WHAT YOU ARE ASKED TO DO: Look through the entries below and copy exactly the part that begins with the line containing "color: #4d7c0f ->" and ends with the line containing "none -> <span>效、服务精准等优势，在落实好电子商务促消费、助转型、</span>". Do not copy the pictures.

DATA RECORDS:
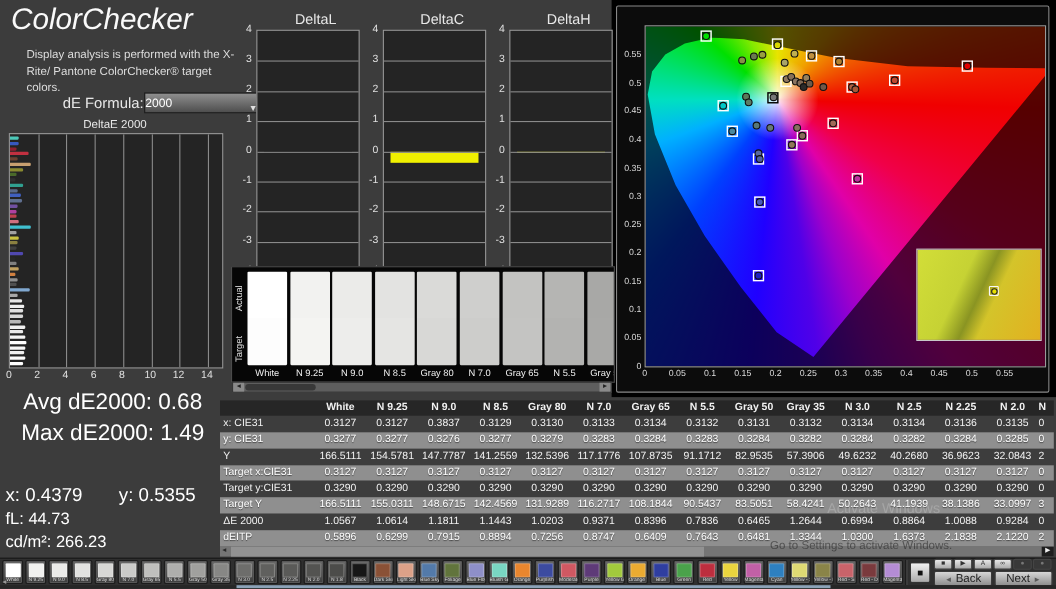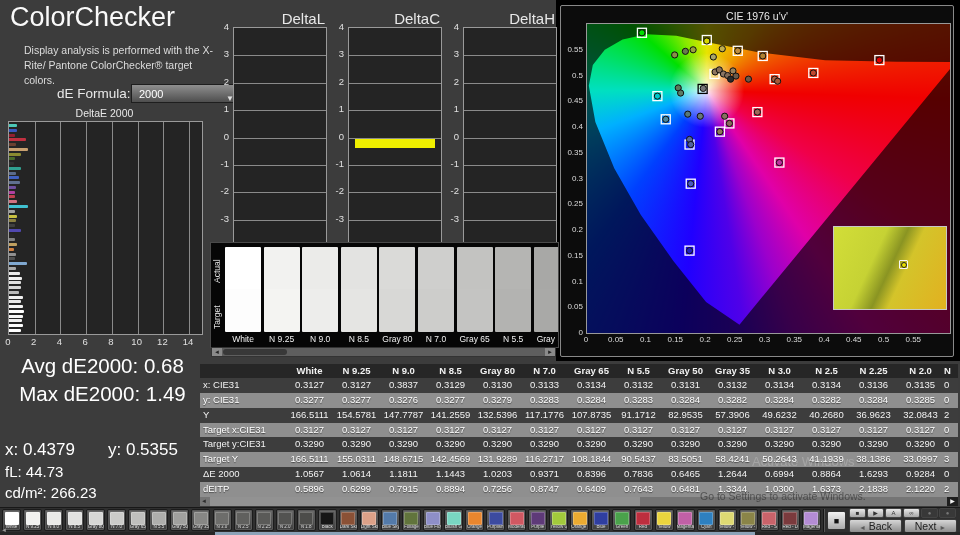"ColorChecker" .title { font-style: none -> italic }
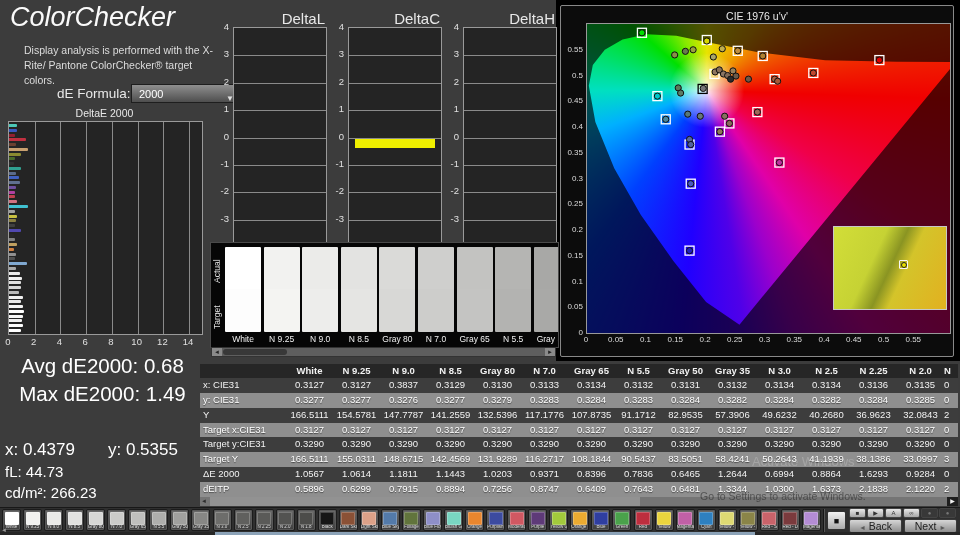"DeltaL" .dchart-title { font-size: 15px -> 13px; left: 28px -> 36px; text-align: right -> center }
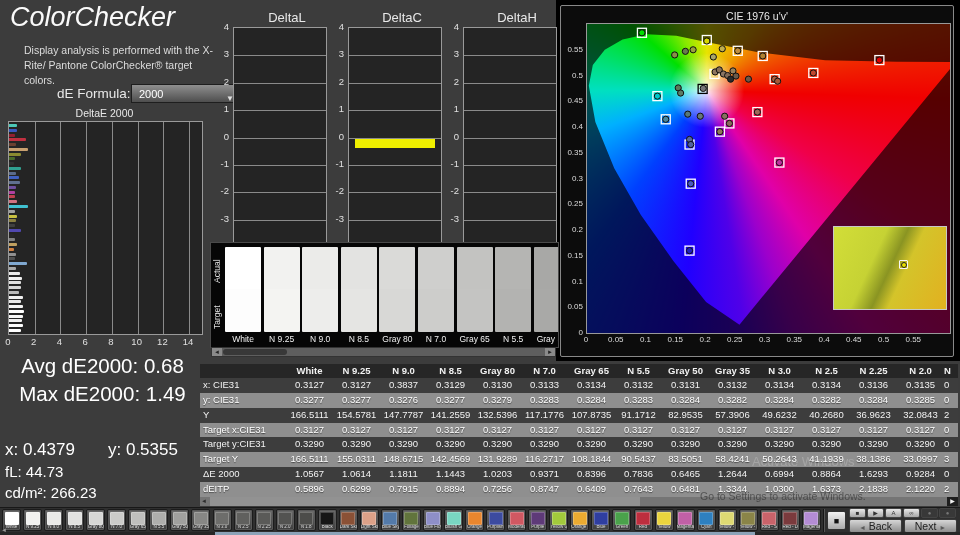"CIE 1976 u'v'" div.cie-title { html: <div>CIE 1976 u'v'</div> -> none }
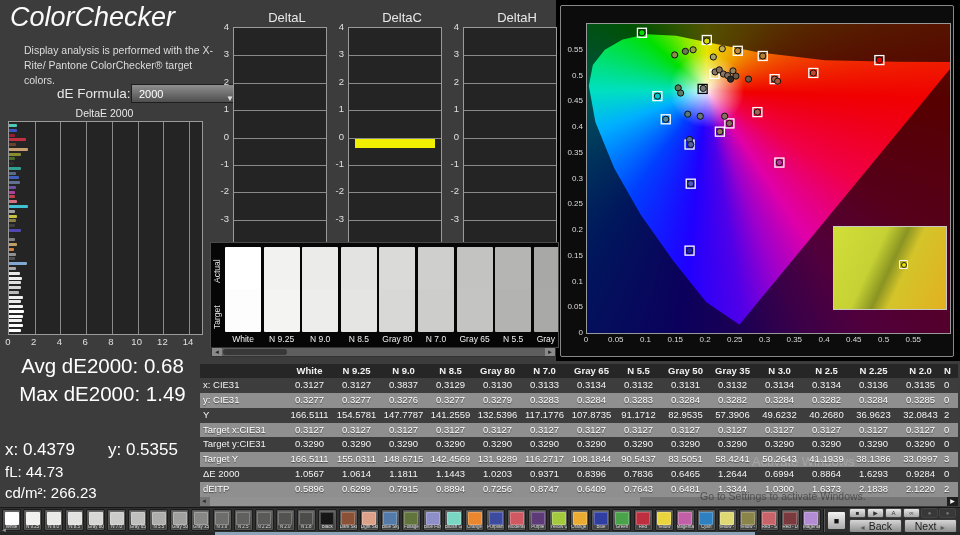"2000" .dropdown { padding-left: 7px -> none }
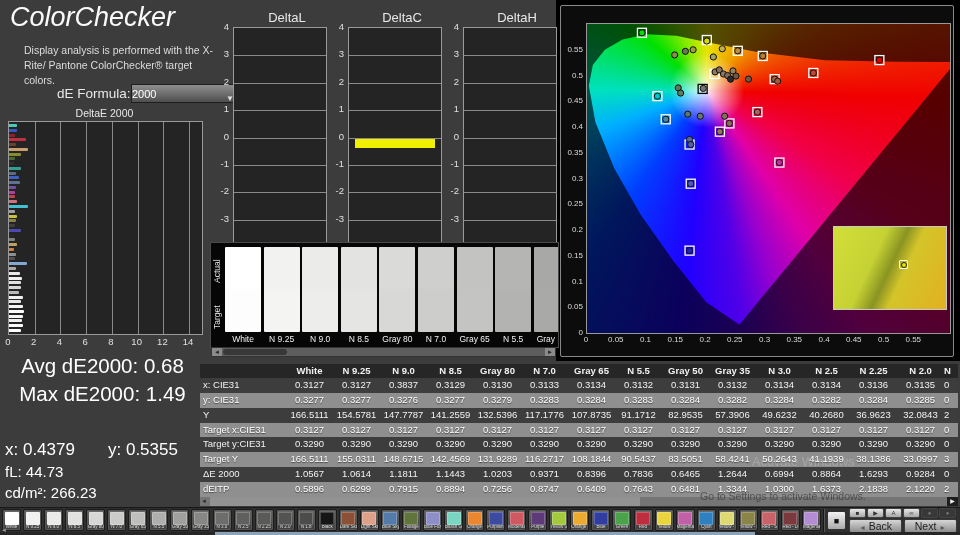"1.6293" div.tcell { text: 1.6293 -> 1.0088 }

==

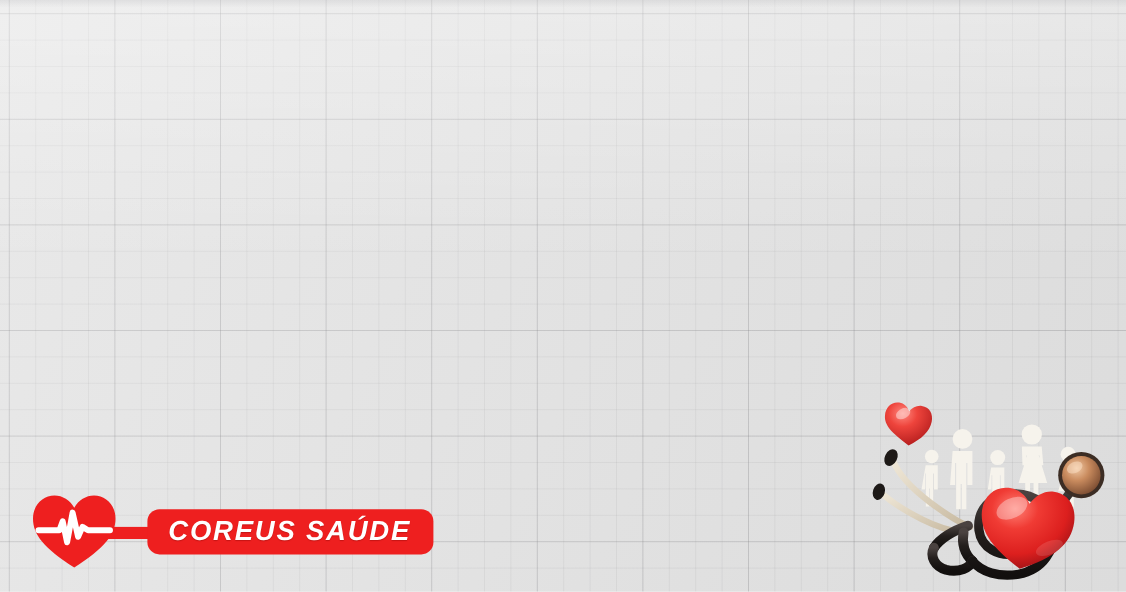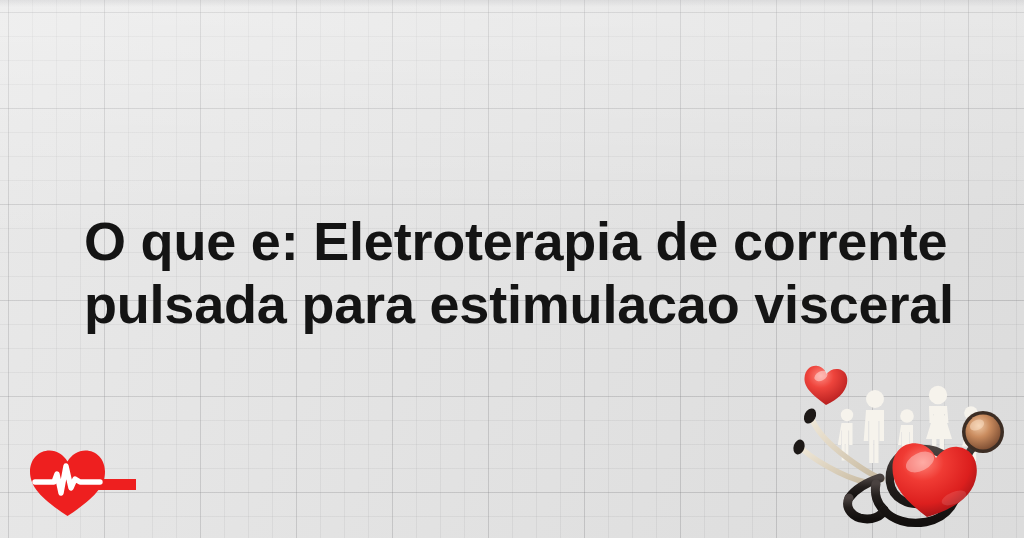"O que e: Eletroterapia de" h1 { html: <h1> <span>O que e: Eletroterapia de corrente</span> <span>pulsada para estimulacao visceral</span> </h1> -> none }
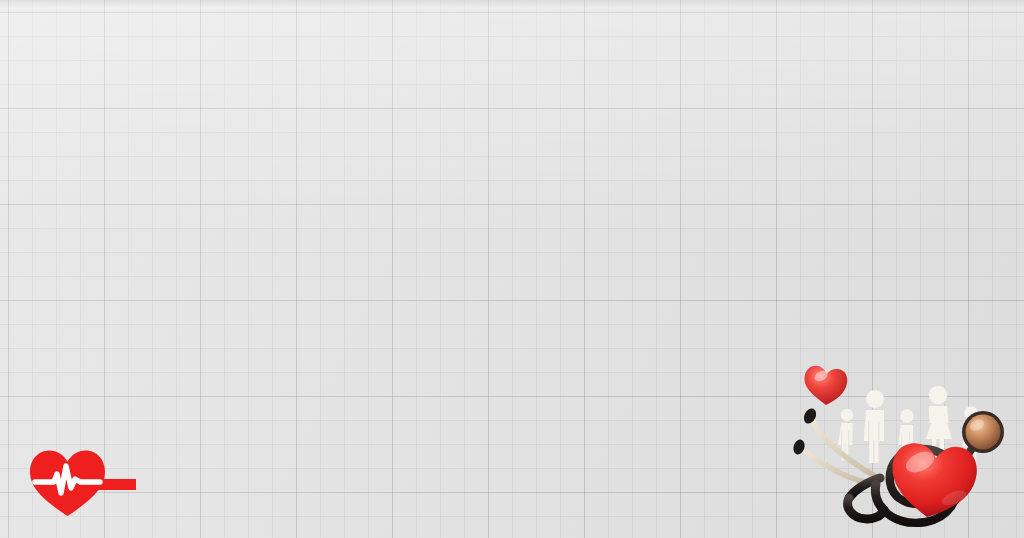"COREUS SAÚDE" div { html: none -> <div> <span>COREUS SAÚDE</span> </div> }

...

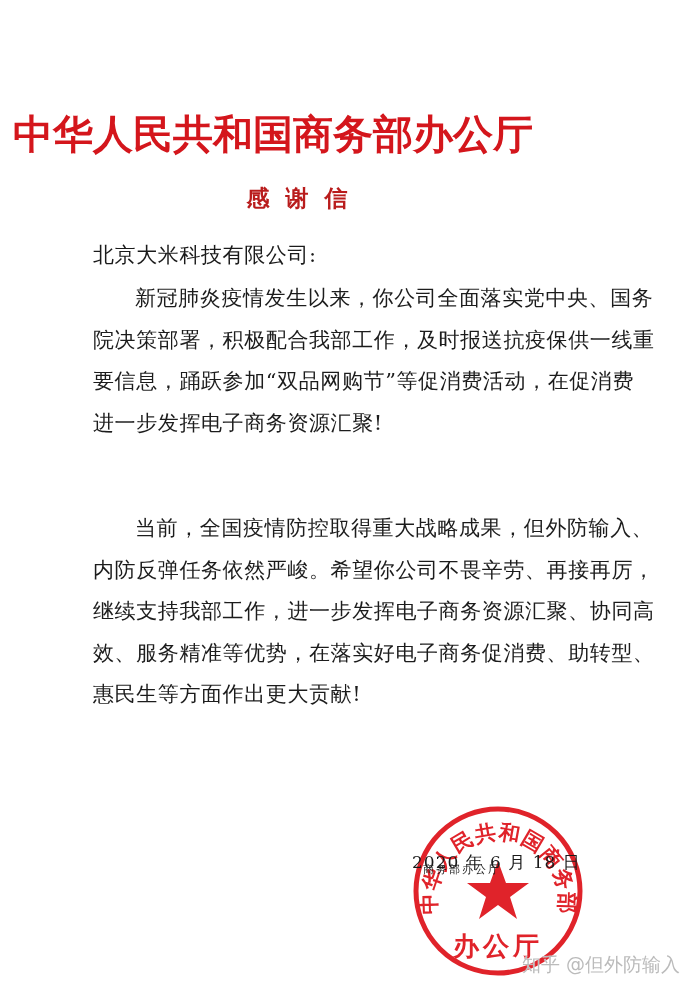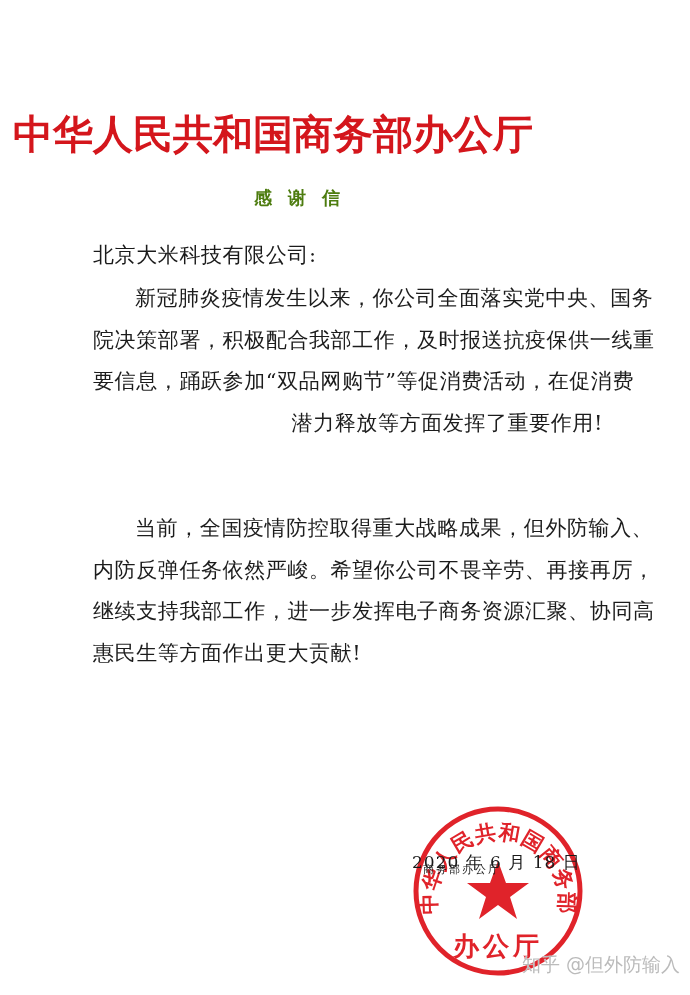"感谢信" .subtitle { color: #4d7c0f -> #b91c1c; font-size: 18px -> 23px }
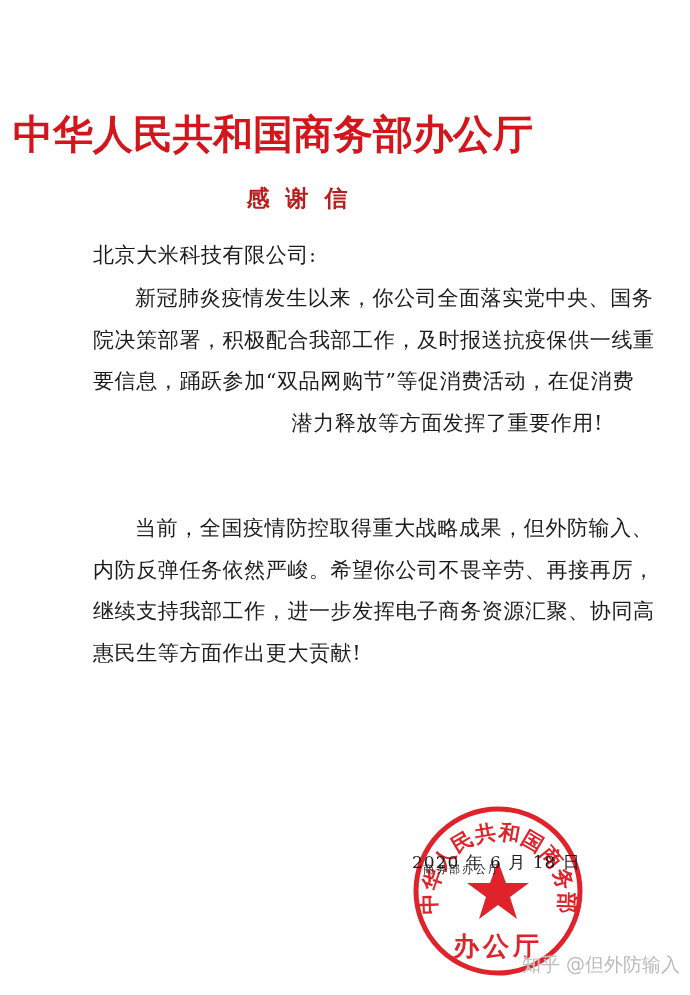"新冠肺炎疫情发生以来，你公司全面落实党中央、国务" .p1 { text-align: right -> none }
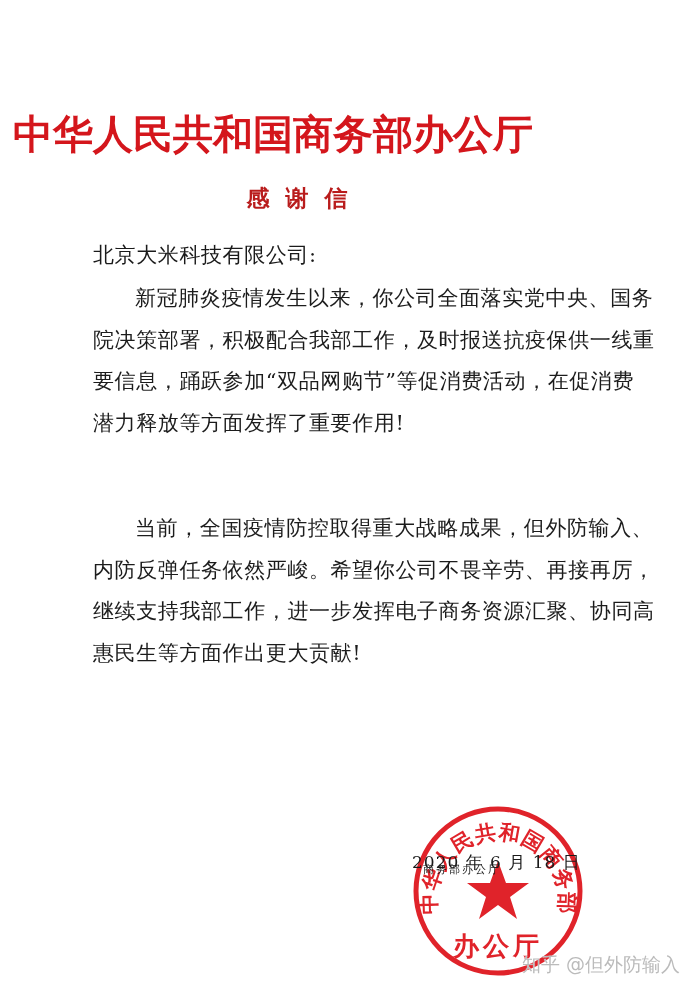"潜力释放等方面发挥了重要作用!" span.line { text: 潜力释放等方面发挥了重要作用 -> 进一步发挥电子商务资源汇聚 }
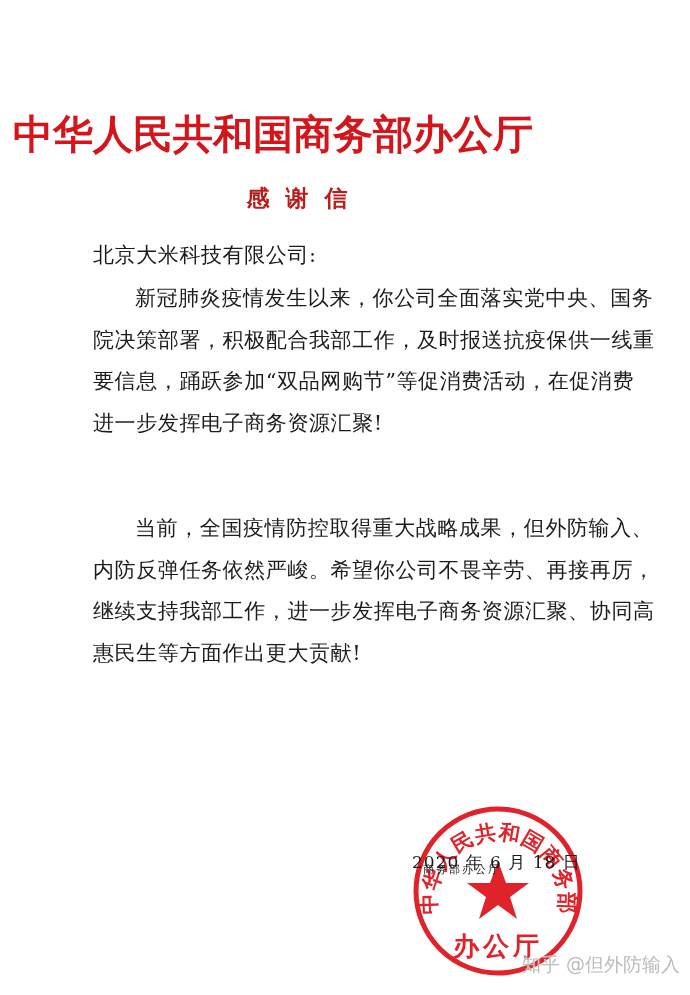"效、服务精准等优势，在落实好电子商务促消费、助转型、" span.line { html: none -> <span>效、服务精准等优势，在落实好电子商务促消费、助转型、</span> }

EXPECTED ANSWER:
"感谢信" .subtitle { color: #4d7c0f -> #b91c1c; font-size: 18px -> 23px }
"新冠肺炎疫情发生以来，你公司全面落实党中央、国务" .p1 { text-align: right -> none }
"潜力释放等方面发挥了重要作用!" span.line { text: 潜力释放等方面发挥了重要作用 -> 进一步发挥电子商务资源汇聚 }
"效、服务精准等优势，在落实好电子商务促消费、助转型、" span.line { html: none -> <span>效、服务精准等优势，在落实好电子商务促消费、助转型、</span> }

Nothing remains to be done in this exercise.